Clearly if DrRich had been permitted a mere five minutes to explain himself, not only might he have avoided eating runny mashed potatoes in a steady drizzle, but he also might have salvaged his reputation among some of the more remote members of his extended family, who really don’t know what a swell and reasonable guy he can be. Next year when his turn comes, DrRich will choose to be thankful for some more traditional value, in the hopes of being allowed to eat his meal in a warmer, drier, friendlier environment - perhaps, if current trends hold, he can be thankful for the final demise of the evil health insurance companies.

* Newton MF, Keirns CC, Cunningham R, et al. Uninsured Adults Presenting to US Emergency Departments: Assumptions vs Data  JAMA. 2008;300(16):1914-1924.

Comments

5 Responses to “Being Thankful for the Uninsured”

  1. BladeDoc on December 1st, 2008 3:52 pm

    How is it possible that you can depress the crap out of me and make me giggle at the same time? Bravo sir, Bravo.
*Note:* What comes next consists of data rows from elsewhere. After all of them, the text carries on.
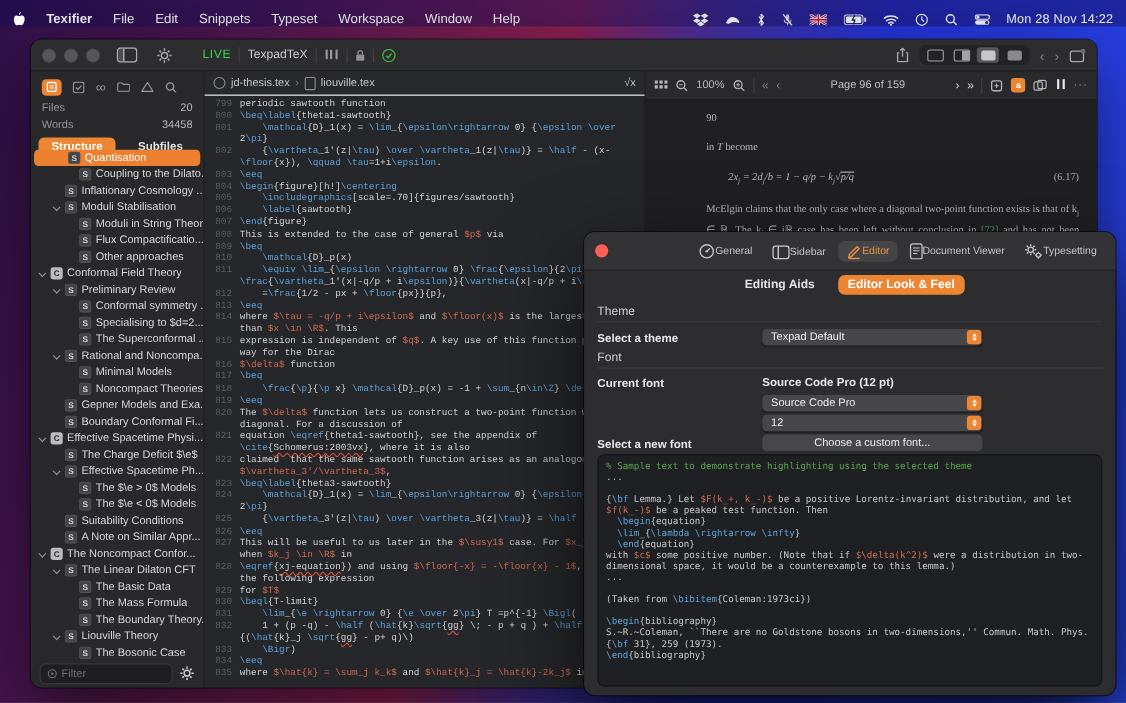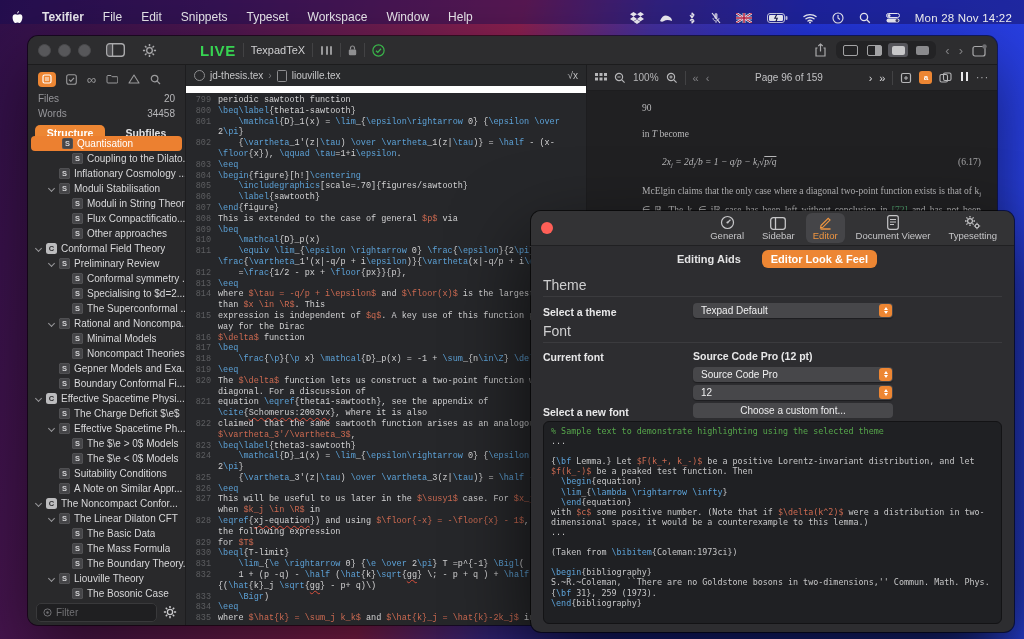"LIVE" .live { font-size: 15px -> 11px; font-weight: bold -> normal; margin-left: 36px -> 20px }
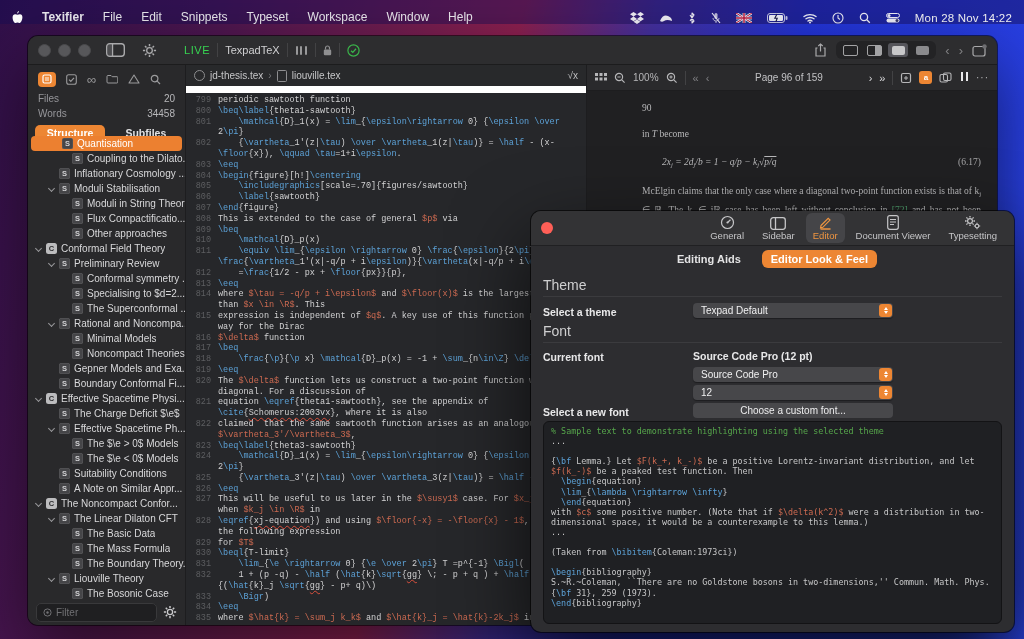"jd-thesis.tex" .crumbbar { border-bottom: 7px solid #ffffff -> 1px solid #ffffff }
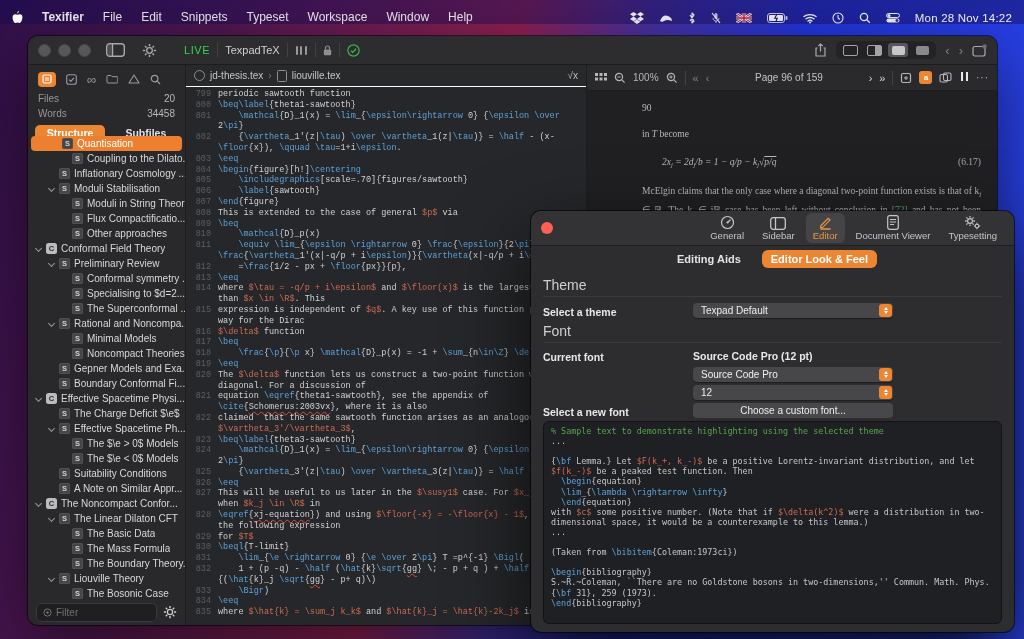"General" .dtab { flex-direction: column -> none }
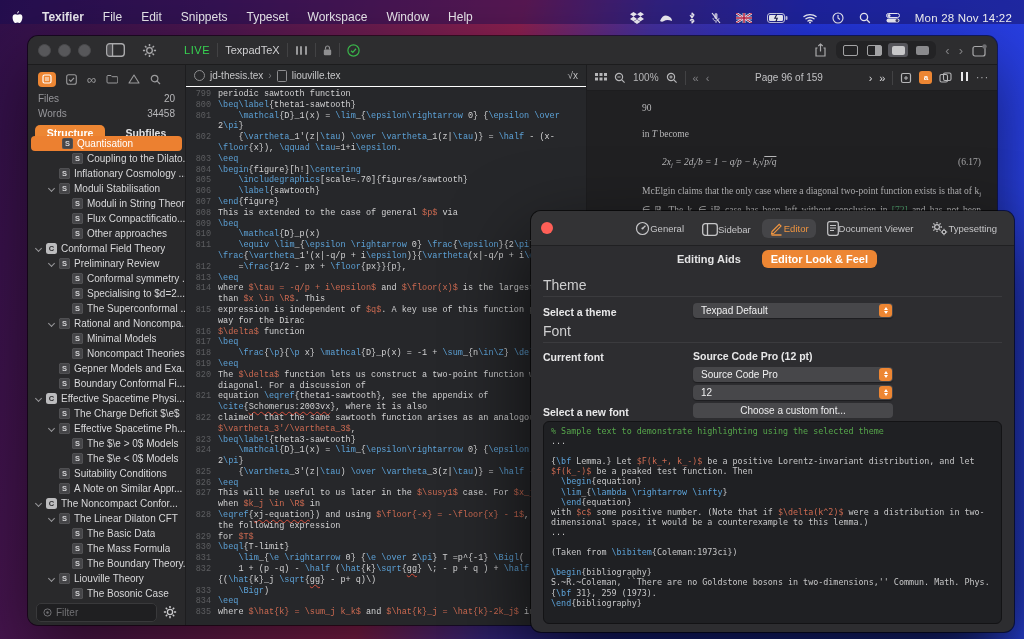"Theme" .sec-hdr { font-size: 14px -> 11px }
  2. Dr. Val on December 1st, 2008 6:57 pm

    BladeDoc - you should read Dr. Rich’s book. My comment to him was that it should be bundled with an antidepressant (pretending for a moment that those drugs do what their name suggests). Yet, you have to like the guy because he’s right about most things (I only say “most” because it’s impossible for me to evaluate the possibility of him being right about all things). :)

  3. BladeDoc on December 1st, 2008 7:14 pm

    Yep, read it and have given two copies as gifts (one to my hospital ethicist). Once you start looking through the lens he provides it’s impossible not to keep tripping over examples.

  4. DrRich on December 1st, 2008 7:15 pm

    BladeDoc and Val,

    I try very hard to mask with humor (of a sort) some of the exquisite sadness that one can experience by understanding the healthcare system, both on the blog and in the book. That my humor tends to be of the ironic variety, and is therefore sometimes misunderstood by some readers (though not ever by either of you) is a great source of entertainment for me, and in that way dulls the sharp edges of seeing American healthcare as I happen to see it.

    Rich

  5. Dan on December 2nd, 2008 2:02 pm

    We’ll set a place for you at my family’s table next year, since they regularly suffer through my rants about the failings of the health care system.